Un opportunisme sans limites
Dufour constate que François Legault a gouverné beaucoup plus au centre que ce à quoi on s’attendait et a fait preuve d’un opportunisme surprenant. « Je suis impressionné par cet opportunisme » comme le fait de recruter une candidate syndicaliste qui vilipendait le gouvernement jusqu’à tout récemment telle que Shirley Dorismond. De l’attirer dans son parti pour l’élection partielle dans Marie-Victorin, « c’est un tour de force, il faut le reconnaître ».
D’ailleurs le professeur Dufour croit que « Legault est tellement opportuniste qu’il va voir venir le fort sentiment de frustration et il va bouger dans la direction où va le vent. » Le plan de déconfinement que le gouvernement vient d’annoncer semble lui donner raison.
Une opposition effacée
Gouvernance par décrets en raison de l’état d’urgence sanitaire qui devrait être levé au printemps, peu de débats à l’Assemblée nationale, les partis d’opposition sont restés sur la touche ou forcés de faire front commun derrière le gouvernement devant la menace nommée Covid-19. Ils n’auront pas pu jouer pleinement leur rôle pendant la moitié du mandat. Dufour ne sait pas si les partis d’opposition auraient pu faire mieux. « J’ai l’impression qu’ils sont dans une guerre d’usure. Il faut qu’ils gagnent du temps. Il faut que la lune de miel qui n’en finit plus avec la CAQ se mette à dégringoler. »

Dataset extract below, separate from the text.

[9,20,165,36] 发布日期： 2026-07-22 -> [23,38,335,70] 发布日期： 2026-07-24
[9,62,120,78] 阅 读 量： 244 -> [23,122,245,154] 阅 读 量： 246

L’inflation, un trouble-fête ?
Frédérick Guillaume Dufour croit que les électeurs vont vite oublier tout ce qui est lié à la pandémie : « Si les restrictions sanitaires disparaissent du décor, les gens vont avoir la tête ailleurs et pardonner les erreurs que le gouvernement a pu commettre. » Selon lui, la hausse du coût de la vie risque à terme de faire plus mal.

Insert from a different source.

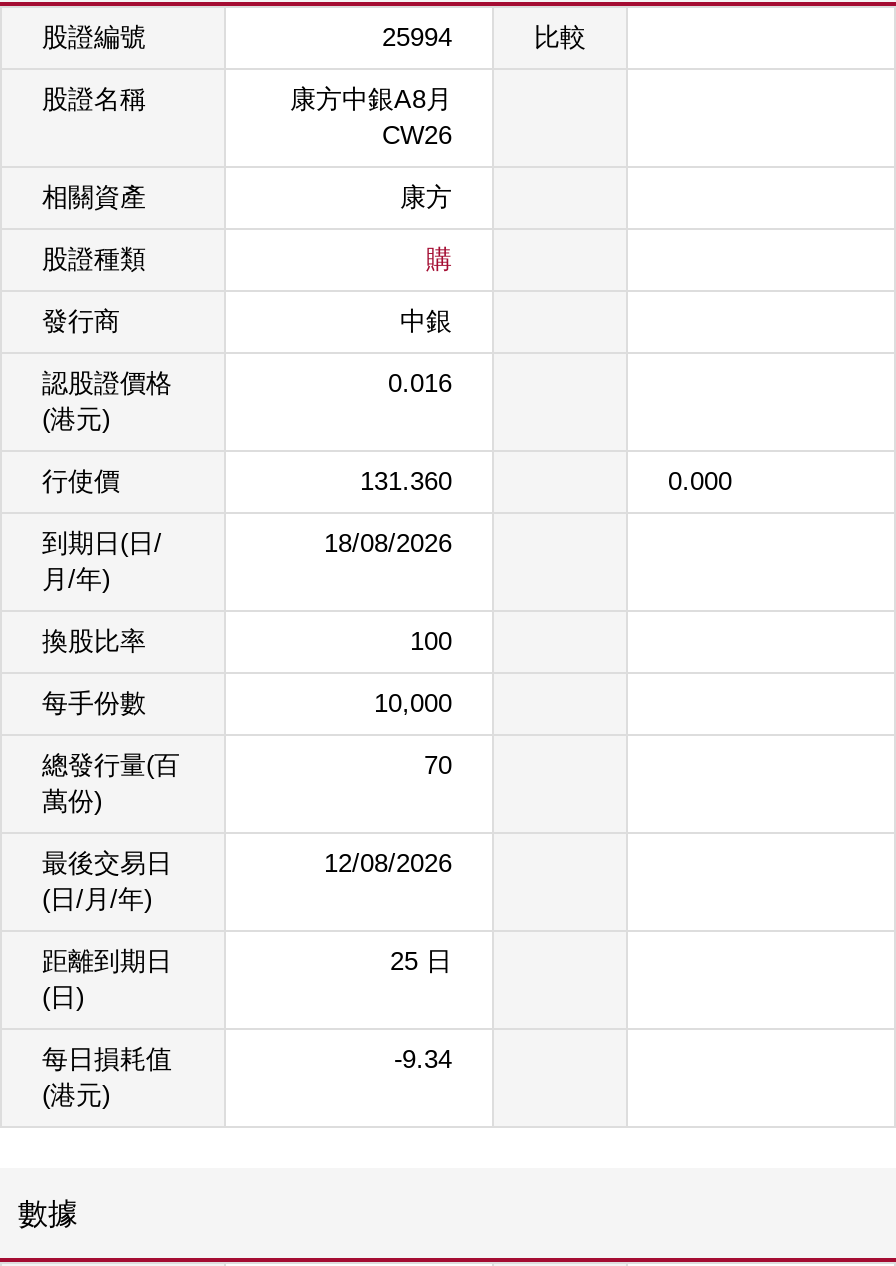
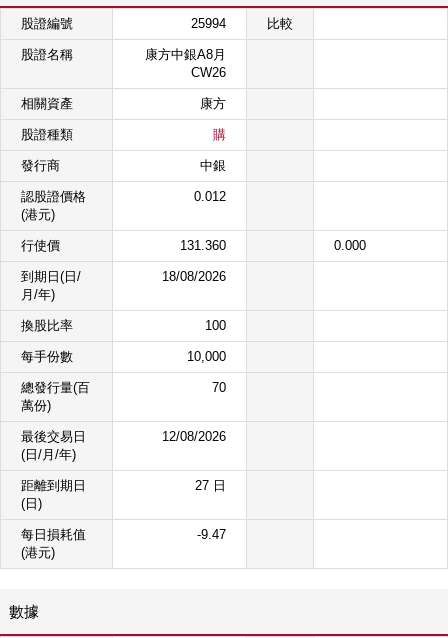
[388,368,452,398] 0.016 -> [194,189,226,204] 0.012
[390,946,452,976] 25 日 -> [195,478,226,493] 27 日
[394,1044,452,1074] -9.34 -> [197,527,226,542] -9.47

« C’est le genre de facteur qui peut jouer quand les gens sont pris à la gorge, qu’ils n’ont plus les moyens de s’acheter une propriété ou qu’ils doivent déclarer faillite, ils vont chercher à blâmer le gouvernement et se mettre à la recherche d’un sauveur. »

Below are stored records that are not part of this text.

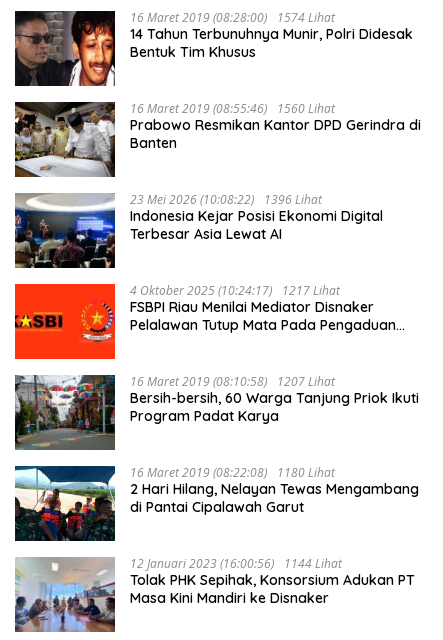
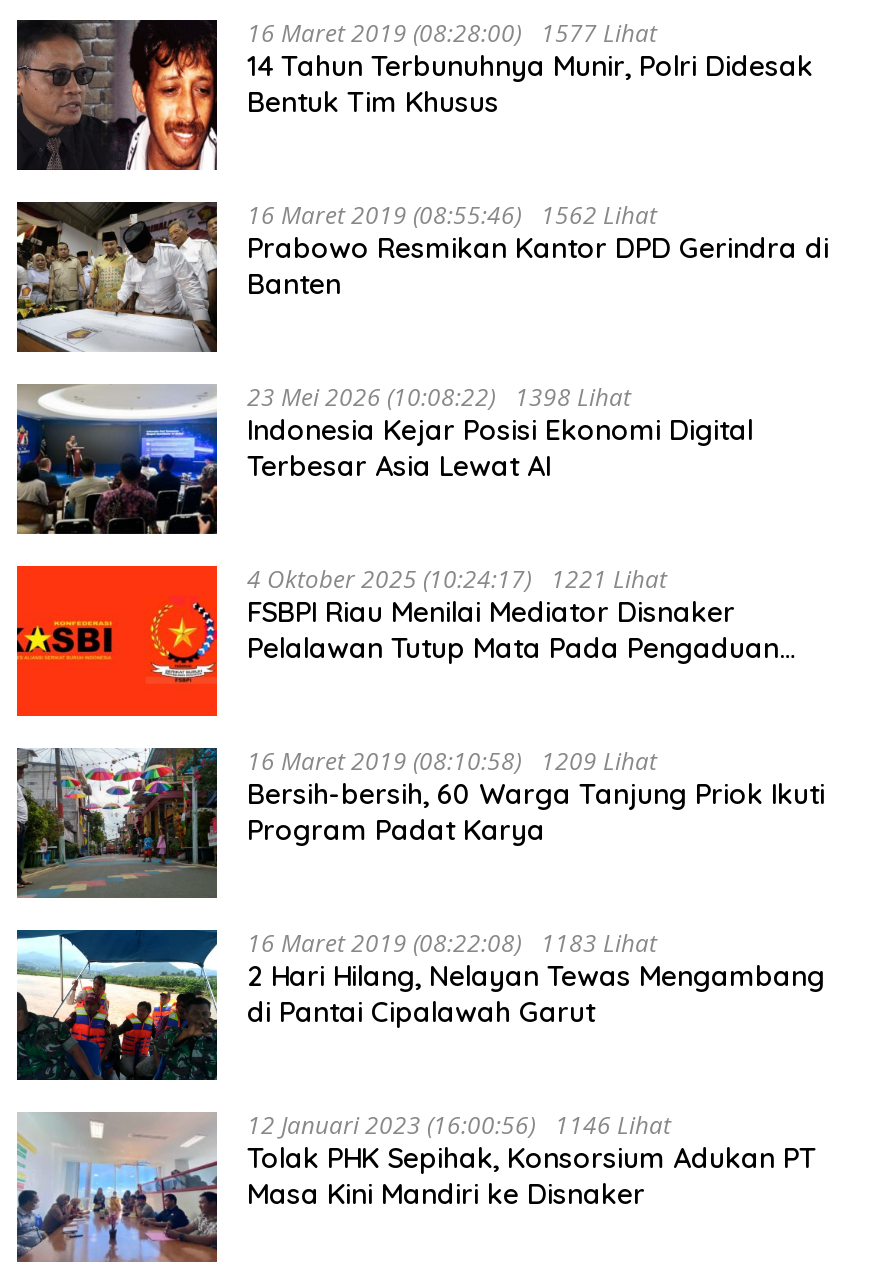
[130,10,335,26] 16 Maret 2019 (08:28:00) 1574 Lihat -> [247,16,657,50] 16 Maret 2019 (08:28:00) 1577 Lihat
[130,100,335,118] 16 Maret 2019 (08:55:46) 1560 Lihat -> [247,198,657,232] 16 Maret 2019 (08:55:46) 1562 Lihat
[130,192,322,208] 23 Mei 2026 (10:08:22) 1396 Lihat -> [247,380,631,414] 23 Mei 2026 (10:08:22) 1398 Lihat
[130,282,340,300] 4 Oktober 2025 (10:24:17) 1217 Lihat -> [247,562,667,596] 4 Oktober 2025 (10:24:17) 1221 Lihat
[130,374,335,390] 16 Maret 2019 (08:10:58) 1207 Lihat -> [247,744,657,778] 16 Maret 2019 (08:10:58) 1209 Lihat
[130,464,335,482] 16 Maret 2019 (08:22:08) 1180 Lihat -> [247,926,657,960] 16 Maret 2019 (08:22:08) 1183 Lihat
[130,556,342,572] 12 Januari 2023 (16:00:56) 1144 Lihat -> [247,1108,671,1142] 12 Januari 2023 (16:00:56) 1146 Lihat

Mais qui pourrait être ce sauveur ? Le Parti libéral du Québec dont l’électorat se concentre dans la région de Montréal et surtout dans les circonscriptions à majorité anglophone ? Le Parti québécois qui se retrouve marginalisé devant un François Legault se présentant comme le grand défenseur de la nation québécoise ? Ou encore Québec solidaire qui semble déchiré par des tensions internes entre l’aile indépendantiste et le Collectif antiraciste décolonial qui veut faire table rase de la question nationale ? À moins donc d’un revirement spectaculaire, la CAQ et son chef n’ont pas trop à s’inquiéter.